Suppose I want to play the stock exchange. I decide to invest all of my savings in a very dubious looking stock, but which will yield a lot if the company succeeds. My broker advises me against this. The company succeeds and I make a lot of money. This proves my broker was wrong and I was right – this time. But suppose I follow the same strategy again, and again, every time investing all my savings on it? Will my broker be wrong every time? Not only chances are he'll be right sooner or later, but also, when he is, I'm broke. High-yield, high-risk. Fail once, and you're screwed. Now suppose my broker gambles with a colleague. He wins his gamble if I a) follow his advice, or b) do not follow his advice, and lose my money. OTOH, he loses if I both do not follow his advice and gain money. It turns out the first time he loses his bet. My unpredictable decision, followed by an unlikely outcome, have defeated his wiser assessment. Now, should he change his bet for my second investment? For my third?

Probabilities are against a continuing series of unlikely outcomes. That's why it is the correct choice not to expect them to continue.
 
There was a massive shortage of modern equipment. British Industry was incapable of producing the equipment needede to fully equip the British Military in 1940 due to the fact that the British Government falled to order enough stuff before the war. As for the British producing outstanding equipment it should be noted that they continued to produce the 2 Pdr AT gun until late 1941 due to the fact that they worried about not having any AT Guns despite the evidence that it was hopeless in dealing with German tanks.. It is also tru that the United States Shipped Hugh ammount of WW1 Lee Endfield rifles that had been used by the US Army in WW! when their was a shortage of equipment.
 
It should also be noted that in war there is always a political aspect to it. Thus democracies tend to be effected by the impact of disasters on the battlefield to a great degree. Heavy loses of Personnel could very well result in a government falling.
 
Note that the 'Miracle' of Dunkirk was that 338,000 men were successfully evacuated in the first place.

This was by no means seen as a given and analysis of the situation ordered by Churchill in his first days as PM assumed that the BEF would NOT be saved.

In fact, a quarter of the British troops were assumed to be salvageable, consisting of 40,000 rear echelon troops evacuated prior to Operation Dynamo on the grounds that their assigned function no longer existed and 25,000 which was given as the minimum number the British were certain of being able to evacuate under fire.

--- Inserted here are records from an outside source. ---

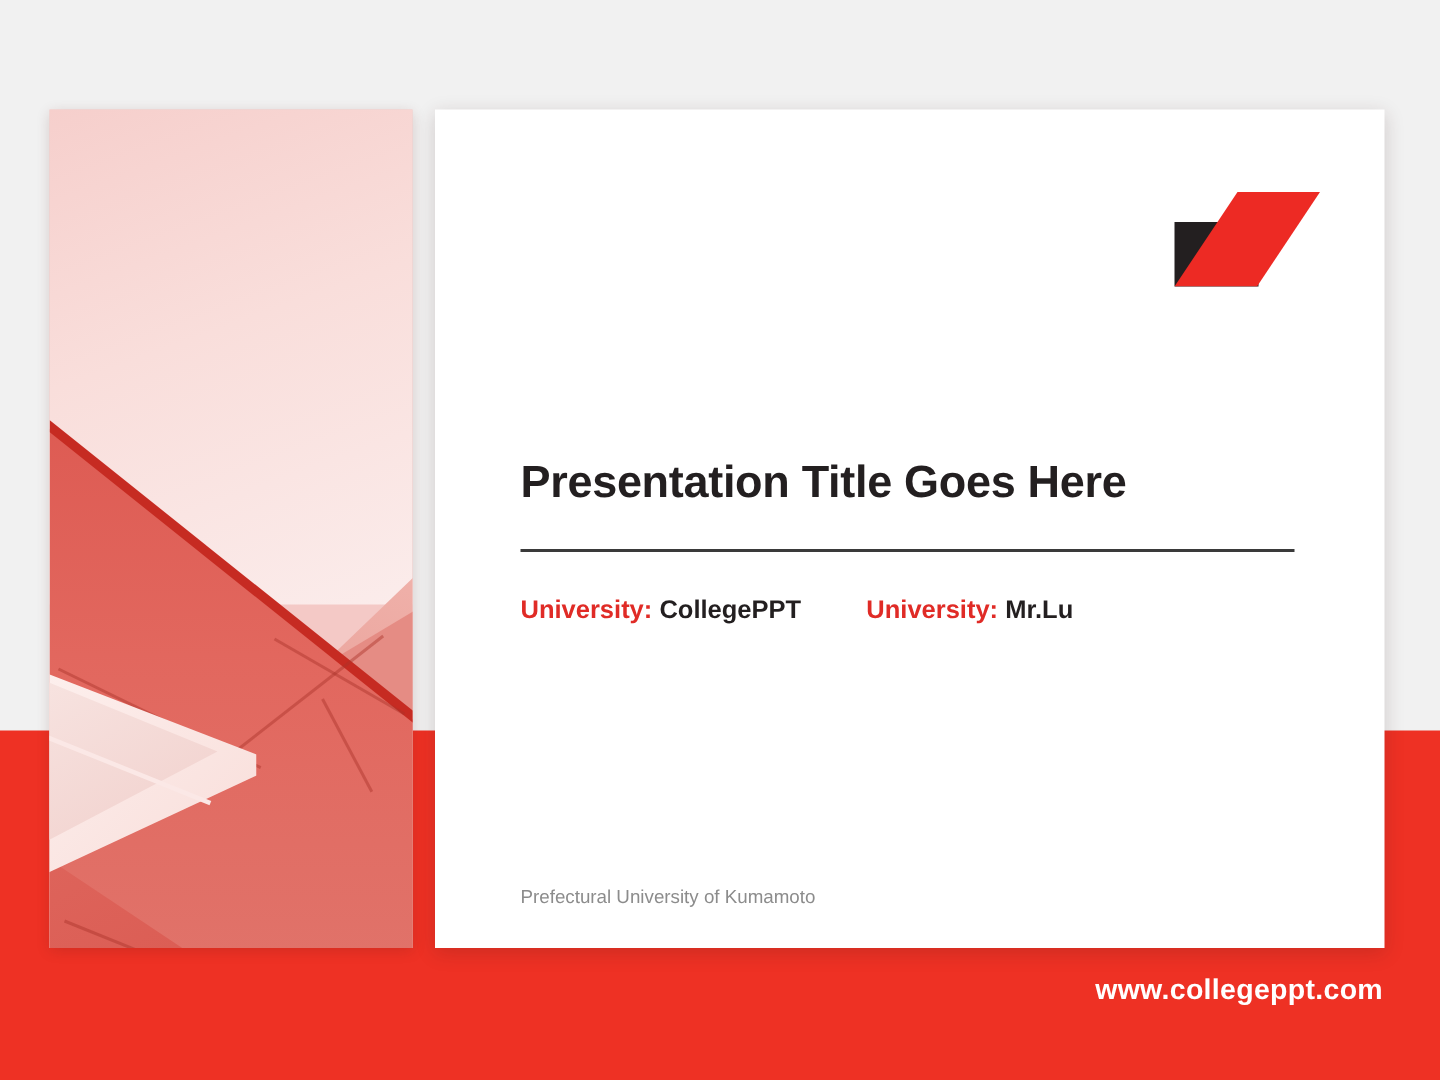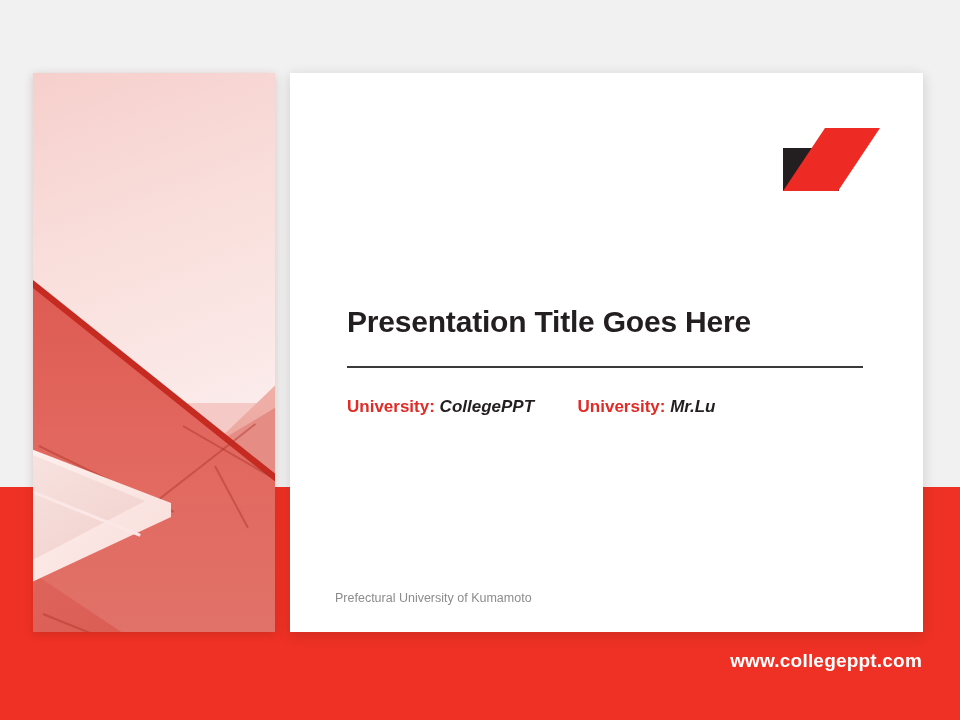--- a/index.html
+++ b/index.html
@@ -208,30 +208,29 @@
     font-size: 17px;
     font-weight: bold;
     white-space: nowrap;
     color: #231f20;
   }
   .credits .key {
     color: #e02b26;
   }
   .credits .val {
     color: #231f20;
-    font-style: italic;
   }
   .credits .gap {
     display: inline-block;
     width: 34px;
   }
 
   .affiliation {
     position: absolute;
-    left: 45px;
+    left: 57px;
     top: 518px;
     font-size: 12.5px;
     color: #8c8c8c;
     white-space: nowrap;
     text-align: center;
   }
 </style>
 </head>
 <body>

So a worst case scenario would involve @185,000 British troops lost.

Anyone want me to post a day by day breakdown of the evacuation?
 
Note that the 'Miracle' of Dunkirk was that 338,000 men were successfully evacuated in the first place.

This was by no means seen as a given and analysis of the situation ordered by Churchill in his first days as PM assumed that the BEF would NOT be saved.

In fact, a quarter of the British troops were assumed to be salvageable, consisting of 40,000 rear echelon troops evacuated prior to Operation Dynamo on the grounds that their assigned function no longer existed and 25,000 which was given as the minimum number the British were certain of being able to evacuate under fire. So a worst case scenario would involve @185,000 British troops lost.

Anyone want me to post a day by day breakdown of the evacuation?

Posting such a breakdown, while unnecessary, would be interesting.